EXERCISE DETAILS. Work through the data line by line, gathering every line that has the word "font".

Screenshot and code edit data:

##############################

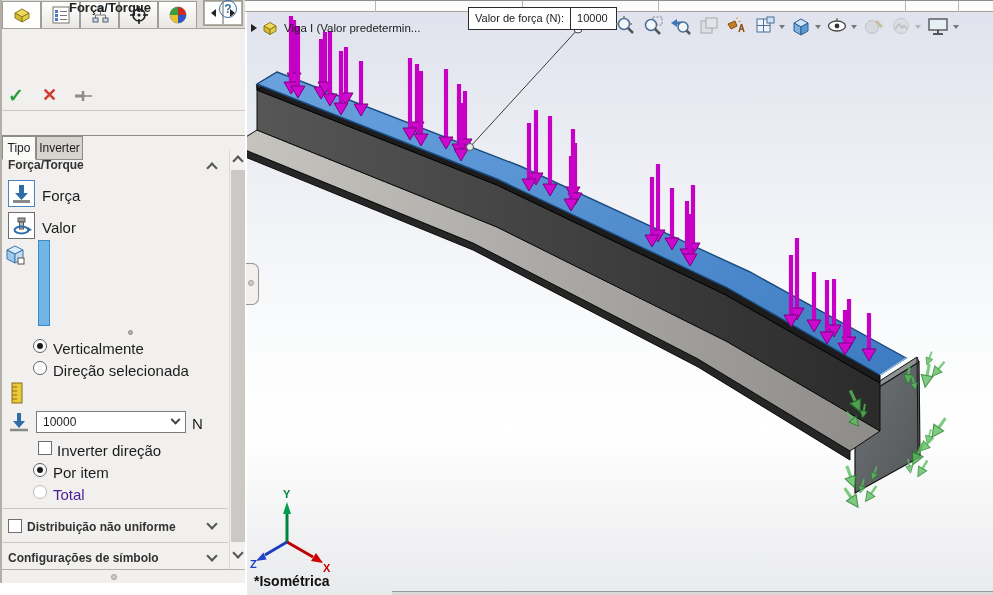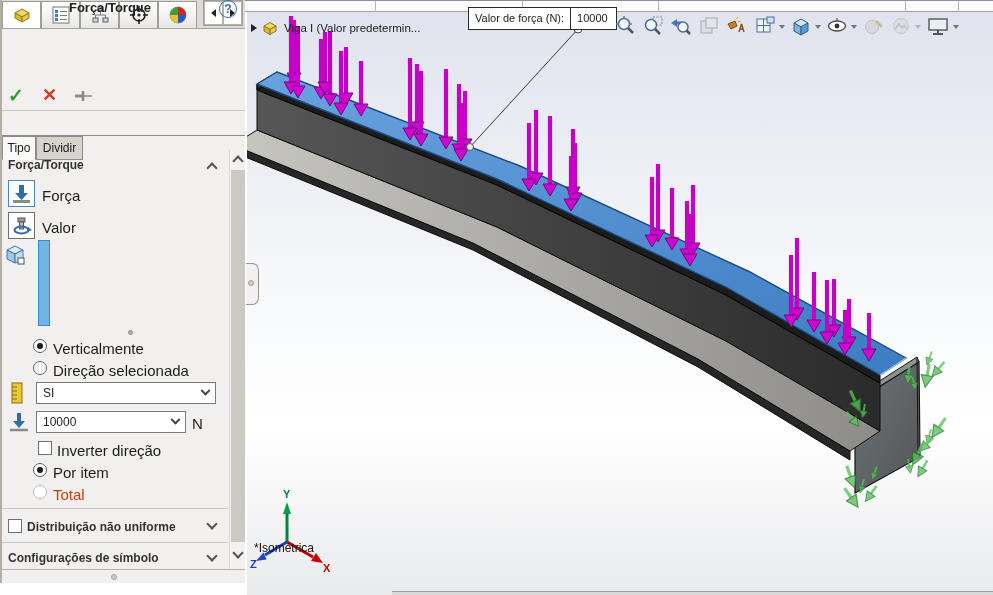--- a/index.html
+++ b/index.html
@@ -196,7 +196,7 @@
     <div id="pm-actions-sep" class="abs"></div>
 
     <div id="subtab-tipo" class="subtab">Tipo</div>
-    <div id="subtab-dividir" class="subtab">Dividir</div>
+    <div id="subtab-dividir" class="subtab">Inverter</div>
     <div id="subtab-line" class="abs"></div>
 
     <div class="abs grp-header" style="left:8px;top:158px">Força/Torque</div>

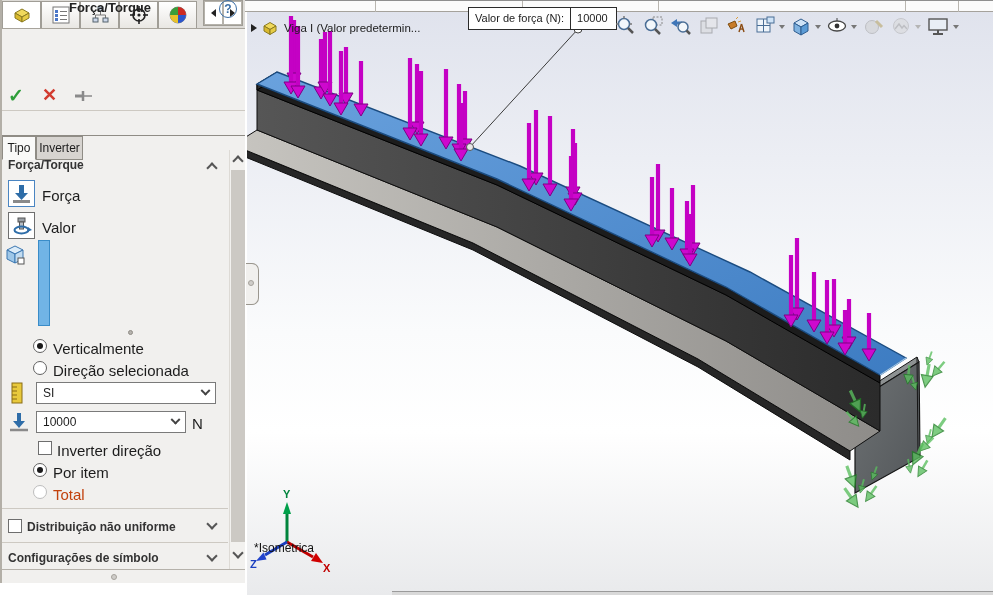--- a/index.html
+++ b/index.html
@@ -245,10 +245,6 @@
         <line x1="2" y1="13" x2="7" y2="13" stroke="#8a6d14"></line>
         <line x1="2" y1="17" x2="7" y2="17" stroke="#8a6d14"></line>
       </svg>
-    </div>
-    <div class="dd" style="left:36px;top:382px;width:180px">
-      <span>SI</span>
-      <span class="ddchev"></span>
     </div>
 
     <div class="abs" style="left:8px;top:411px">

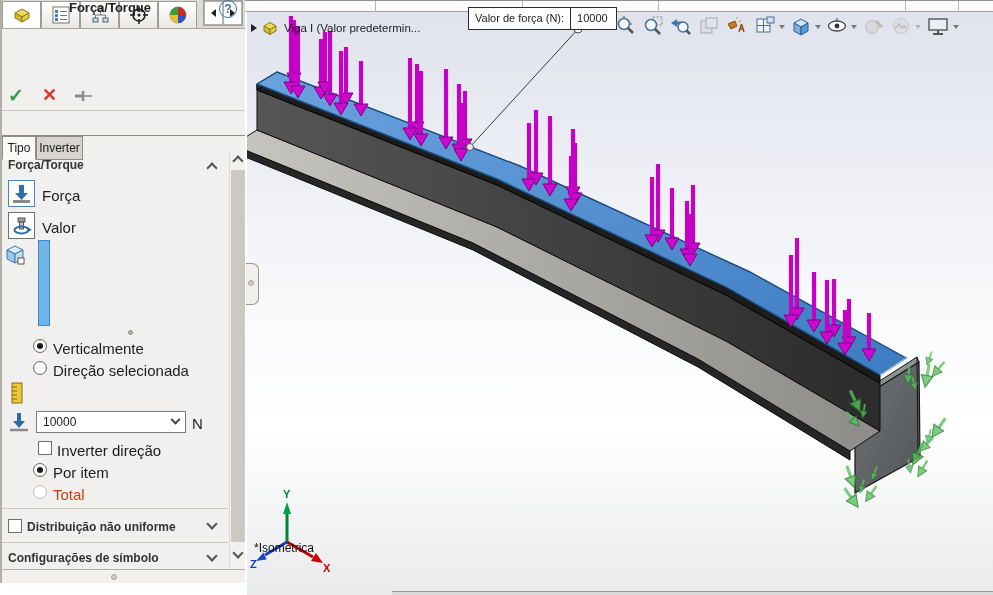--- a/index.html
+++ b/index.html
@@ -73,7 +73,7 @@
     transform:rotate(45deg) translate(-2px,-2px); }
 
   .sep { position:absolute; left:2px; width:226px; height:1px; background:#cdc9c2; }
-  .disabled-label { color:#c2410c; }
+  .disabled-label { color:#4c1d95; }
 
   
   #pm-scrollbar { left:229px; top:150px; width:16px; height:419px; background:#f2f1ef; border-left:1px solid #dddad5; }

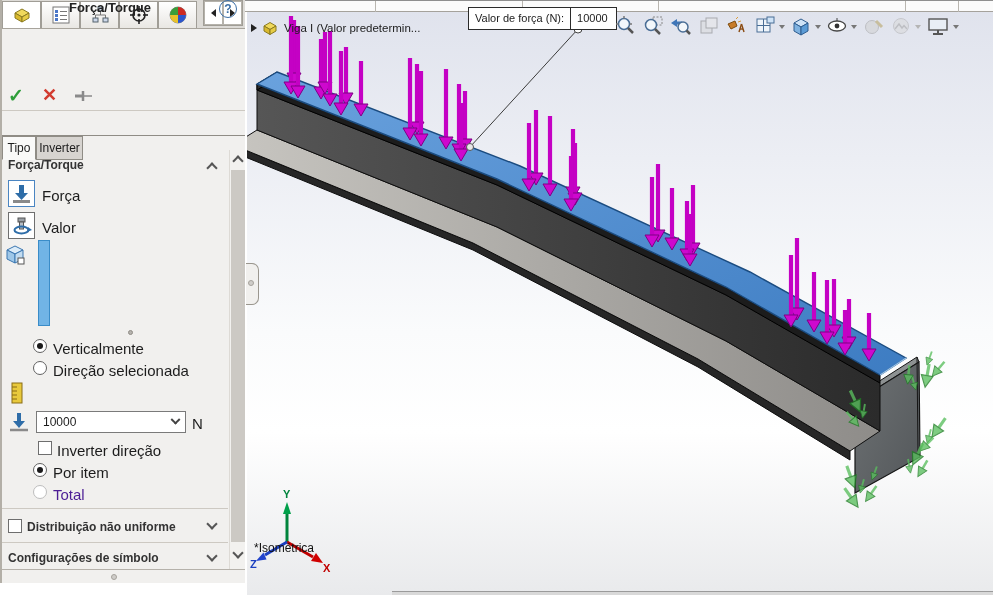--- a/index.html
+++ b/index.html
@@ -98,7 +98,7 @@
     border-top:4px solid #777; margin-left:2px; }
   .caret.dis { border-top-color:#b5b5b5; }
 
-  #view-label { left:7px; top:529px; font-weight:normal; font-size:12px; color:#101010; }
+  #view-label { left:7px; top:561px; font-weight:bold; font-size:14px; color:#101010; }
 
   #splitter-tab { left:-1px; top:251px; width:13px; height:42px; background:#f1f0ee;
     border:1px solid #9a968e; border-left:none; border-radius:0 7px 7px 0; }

##############################

EXPECTED ANSWER.
-  #view-label { left:7px; top:529px; font-weight:normal; font-size:12px; color:#101010; }
+  #view-label { left:7px; top:561px; font-weight:bold; font-size:14px; color:#101010; }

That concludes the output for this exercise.